I am new to Atlanta and my first question is, dose anyone have a mechanic recommendation that has experience with RX7s?

The 93 RX7 I have inherited seems to be fairly reliable as far as the car's reputation goes, however it seems to eat batteries. Currently however its out of commission.

Some of the (potential) symptoms
  • IMHIO (I my humble inexperienced opinion) there is a significant amount of corrosion on the positive battery terminal, I cleaned with with bakingsoda + water a couple of months ago
  • The last time the battery died and the car would not start I jumped it and took it out for a 40min drive and it has held it has worked for the 2 months or so.

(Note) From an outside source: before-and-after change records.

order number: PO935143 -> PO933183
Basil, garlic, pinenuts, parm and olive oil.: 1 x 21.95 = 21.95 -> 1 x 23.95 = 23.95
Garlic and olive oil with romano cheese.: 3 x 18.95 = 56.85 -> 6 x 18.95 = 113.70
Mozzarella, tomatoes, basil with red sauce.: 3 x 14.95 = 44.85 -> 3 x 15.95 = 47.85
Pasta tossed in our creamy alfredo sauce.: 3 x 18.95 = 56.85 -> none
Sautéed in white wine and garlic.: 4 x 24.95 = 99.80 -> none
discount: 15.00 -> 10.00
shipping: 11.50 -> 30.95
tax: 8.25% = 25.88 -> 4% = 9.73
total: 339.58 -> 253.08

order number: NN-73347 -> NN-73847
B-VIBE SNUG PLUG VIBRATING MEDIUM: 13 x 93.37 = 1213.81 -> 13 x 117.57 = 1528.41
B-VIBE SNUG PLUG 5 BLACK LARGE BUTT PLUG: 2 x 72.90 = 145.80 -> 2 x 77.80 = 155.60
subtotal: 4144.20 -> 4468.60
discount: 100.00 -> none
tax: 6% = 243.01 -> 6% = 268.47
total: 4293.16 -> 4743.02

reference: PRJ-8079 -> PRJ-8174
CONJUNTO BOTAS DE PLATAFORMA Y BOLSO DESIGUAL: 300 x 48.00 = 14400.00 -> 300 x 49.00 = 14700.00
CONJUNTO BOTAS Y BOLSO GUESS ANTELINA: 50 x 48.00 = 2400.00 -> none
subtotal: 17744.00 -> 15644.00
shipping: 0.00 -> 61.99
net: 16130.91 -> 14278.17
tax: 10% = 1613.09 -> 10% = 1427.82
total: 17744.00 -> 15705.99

This seems to indicate that the battery was taking a charge, and being charged somewhat
  • Now the car will not turn over on its own power, but starts happily when jumped
  • When started the car seems to behave fine, there is nothing unusual during the engine's warm-up.
  • Once I start driving the RPMs drop more then usual when I start to engage the clutch, then the 4W ABS, the check engine light, and the odometer display start flashing, they are not constant.
  • When the above occurs and I disengage the transmission everything returns to its happy-go-lucky state in a few seconds.
  • This behavior is repeatable.
  • When the car is parked and the engine is revved up to 3k the same issues do not crop up.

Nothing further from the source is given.